AIM OF THE EXERCISE: Retype, without changes, every line from the line that contains "tax: 7% = 14.28 -> 7% = 15.71" through the final line of the records. Exclude pictures.
[Start of section]
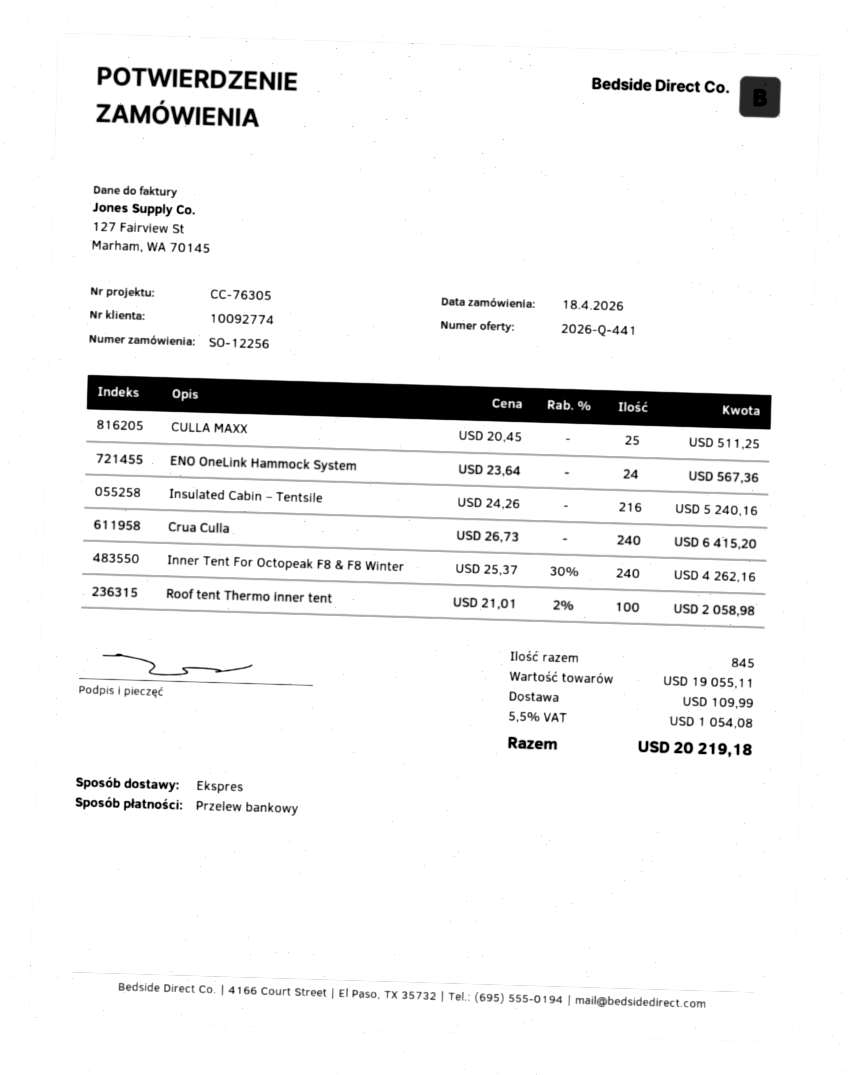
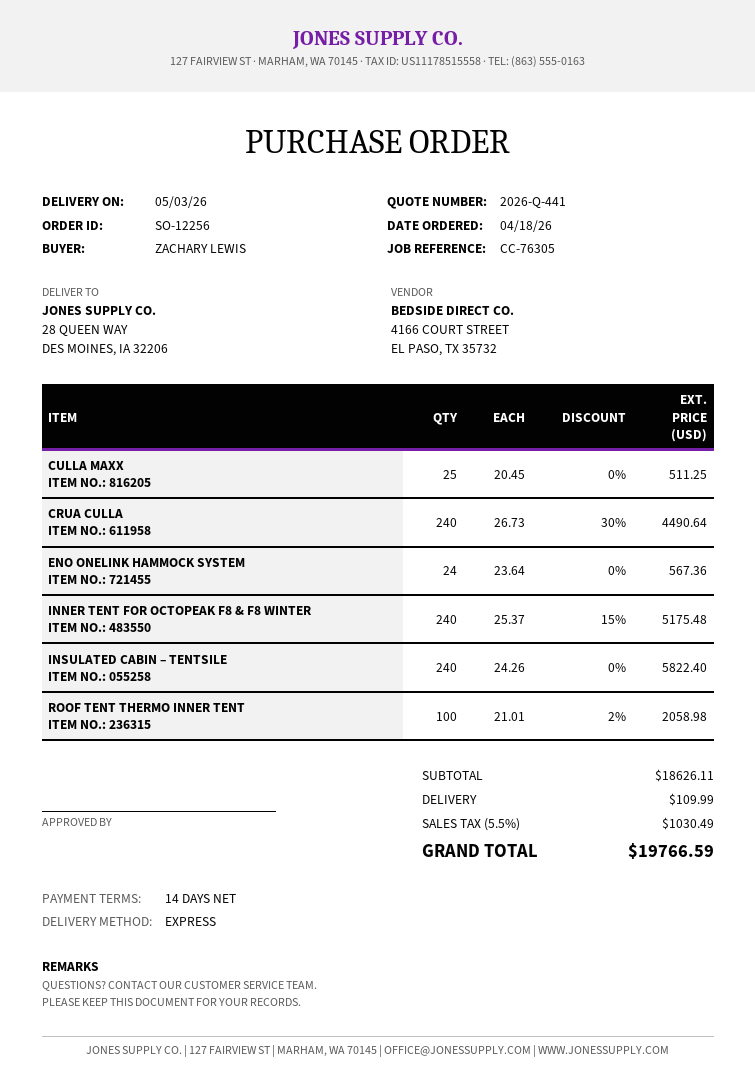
Insulated Cabin – Tentsile: 216 x 24.26 = 5240.16 -> 240 x 24.26 = 5822.40
Crua Culla: 240 x 26.73 = 6415.20 -> 240 x 26.73 - 30% = 4490.64
Inner Tent For Octopeak F8 & F8 Winter: 240 x 25.37 - 30% = 4262.16 -> 240 x 25.37 - 15% = 5175.48
subtotal: 19055.11 -> 18626.11
tax: 5.5% = 1054.08 -> 5.5% = 1030.49
total: 20219.18 -> 19766.59

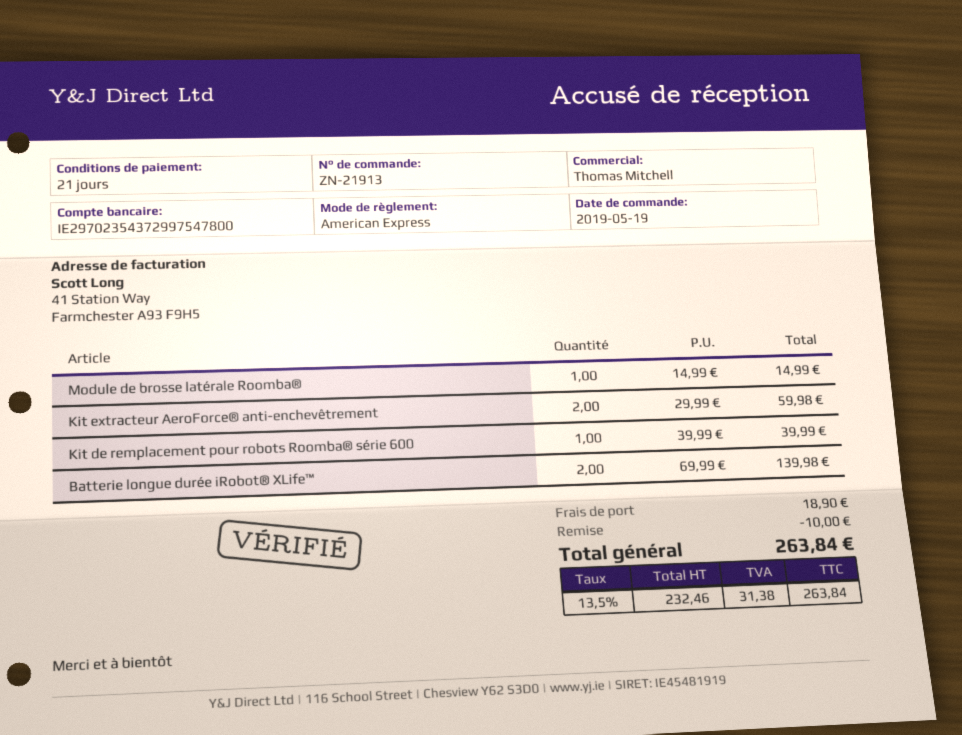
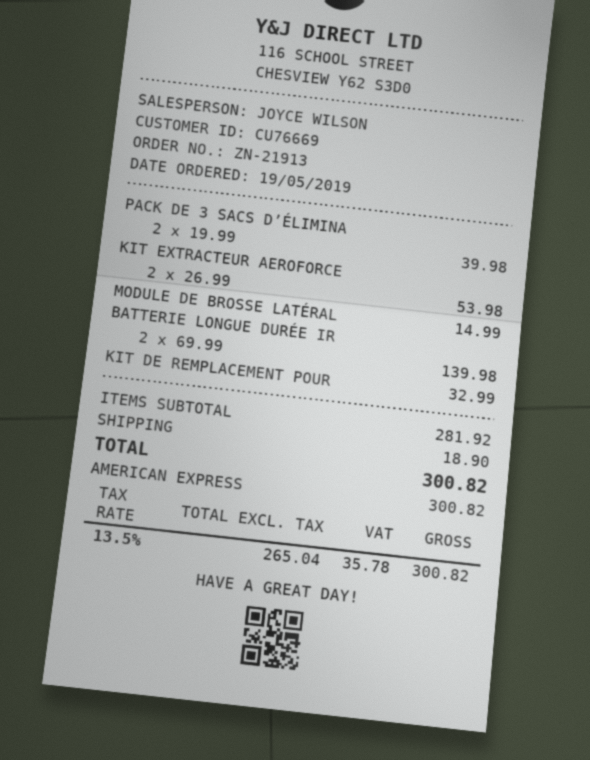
sales rep: Thomas Mitchell -> JOYCE WILSON
Kit extracteur AeroForce® anti-enchevêtrement: 2 x 29.99 = 59.98 -> 2 x 26.99 = 53.98
Kit de remplacement pour robots Roomba® série 600: 1 x 39.99 = 39.99 -> 1 x 32.99 = 32.99
PACK DE 3 SACS D’ÉLIMINA: none -> 2 x 19.99 = 39.98
discount: 10.00 -> none
net: 232.46 -> 265.04
tax: 13.5% = 31.38 -> 13.5% = 35.78
total: 263.84 -> 300.82

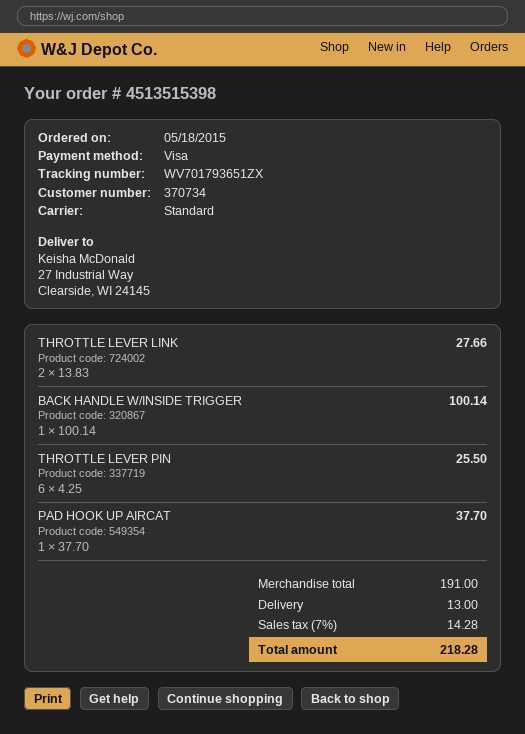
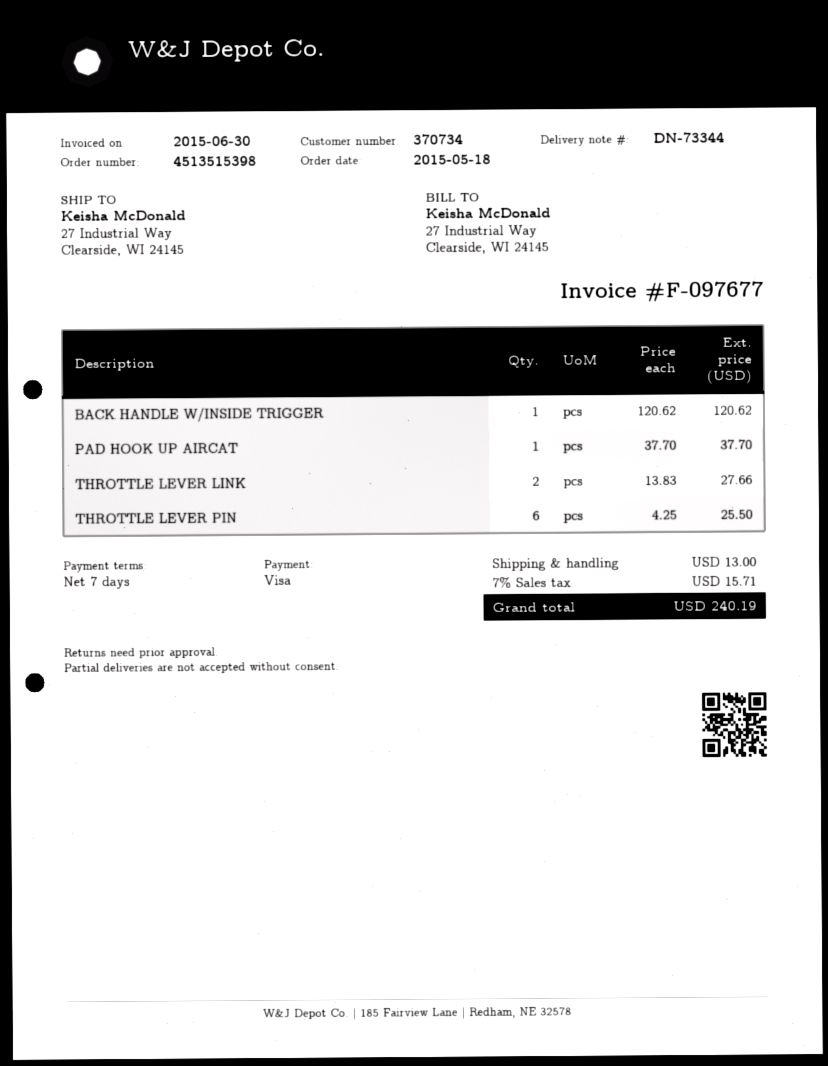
BACK HANDLE W/INSIDE TRIGGER: 1 x 100.14 = 100.14 -> 1 x 120.62 = 120.62
tax: 7% = 14.28 -> 7% = 15.71
total: 218.28 -> 240.19

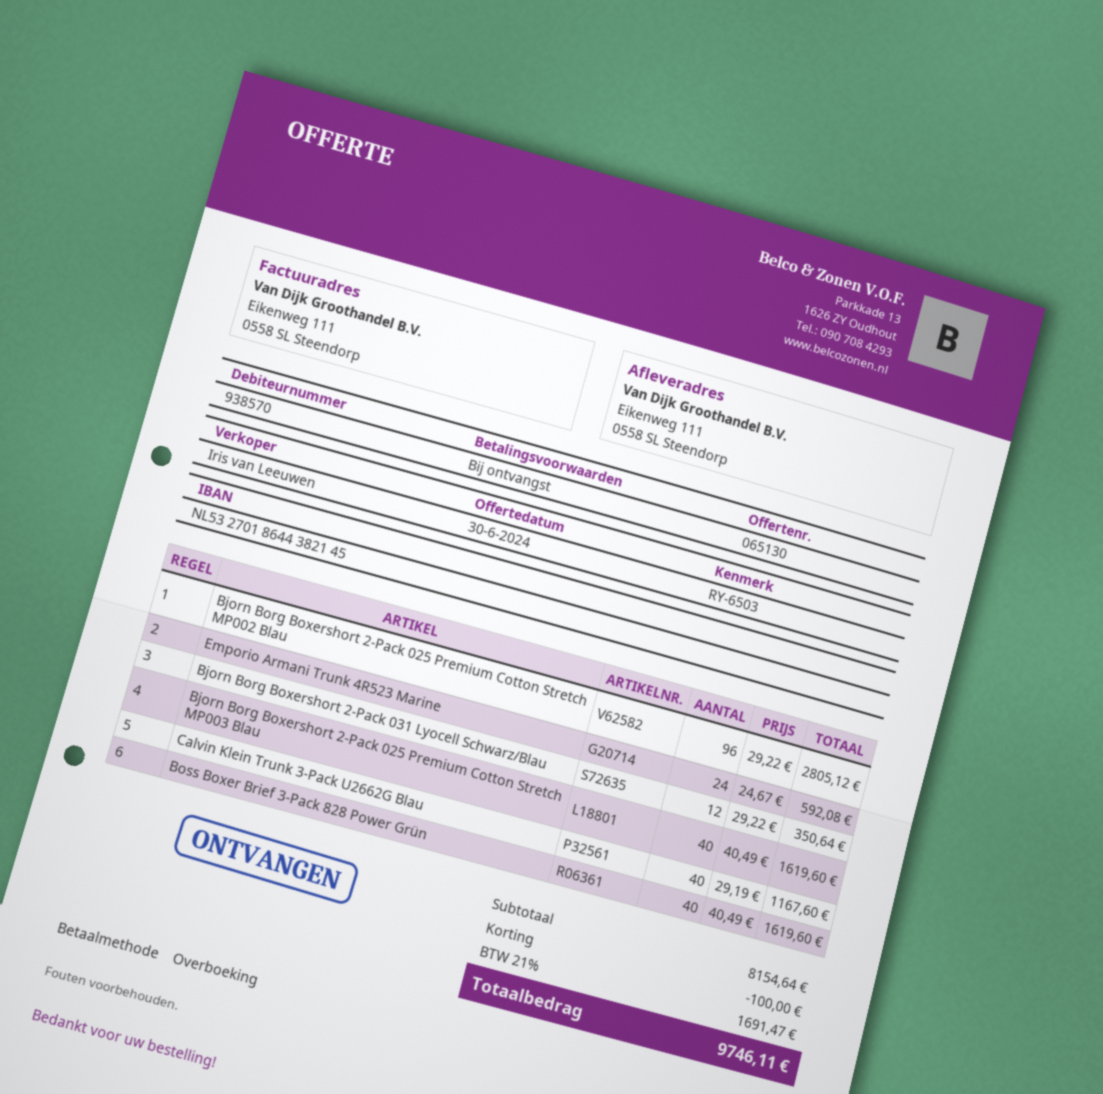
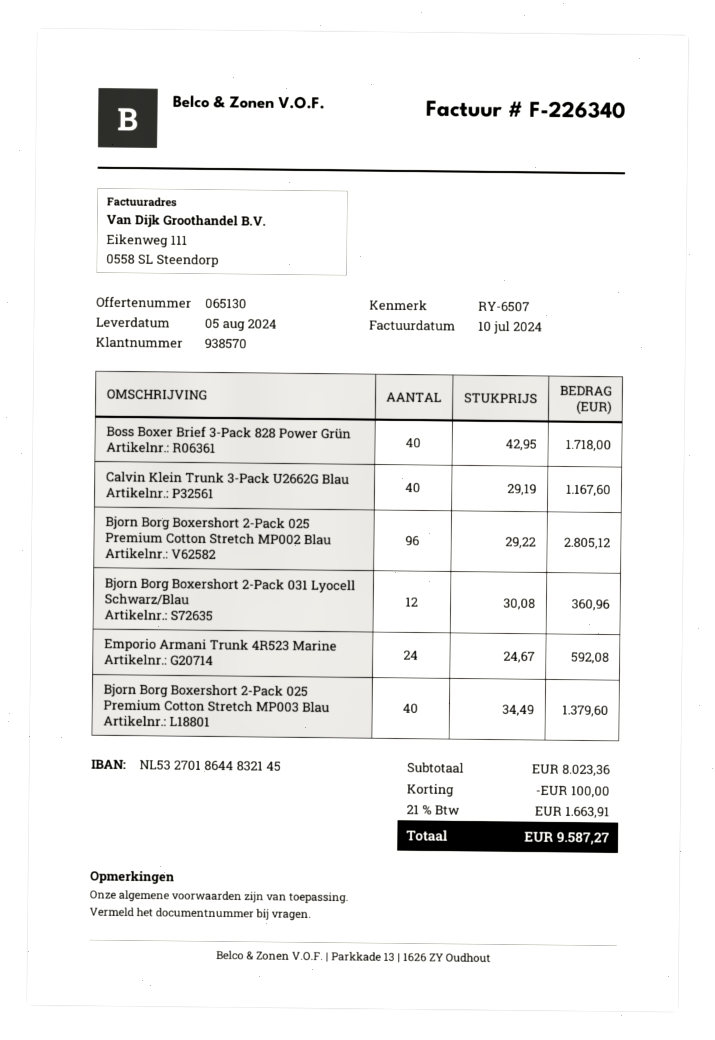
reference: RY-6503 -> RY-6507
bank account: NL5327018644382145 -> NL5327018644832145
Bjorn Borg Boxershort 2-Pack 031 Lyocell Schwarz/Blau: 12 x 29.22 = 350.64 -> 12 x 30.08 = 360.96
Bjorn Borg Boxershort 2-Pack 025 Premium Cotton Stretch MP003 Blau: 40 x 40.49 = 1619.60 -> 40 x 34.49 = 1379.60
Boss Boxer Brief 3-Pack 828 Power Grün: 40 x 40.49 = 1619.60 -> 40 x 42.95 = 1718.00
subtotal: 8154.64 -> 8023.36
tax: 21% = 1691.47 -> 21% = 1663.91
total: 9746.11 -> 9587.27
[End of section]
RESULT:
tax: 7% = 14.28 -> 7% = 15.71
total: 218.28 -> 240.19

reference: RY-6503 -> RY-6507
bank account: NL5327018644382145 -> NL5327018644832145
Bjorn Borg Boxershort 2-Pack 031 Lyocell Schwarz/Blau: 12 x 29.22 = 350.64 -> 12 x 30.08 = 360.96
Bjorn Borg Boxershort 2-Pack 025 Premium Cotton Stretch MP003 Blau: 40 x 40.49 = 1619.60 -> 40 x 34.49 = 1379.60
Boss Boxer Brief 3-Pack 828 Power Grün: 40 x 40.49 = 1619.60 -> 40 x 42.95 = 1718.00
subtotal: 8154.64 -> 8023.36
tax: 21% = 1691.47 -> 21% = 1663.91
total: 9746.11 -> 9587.27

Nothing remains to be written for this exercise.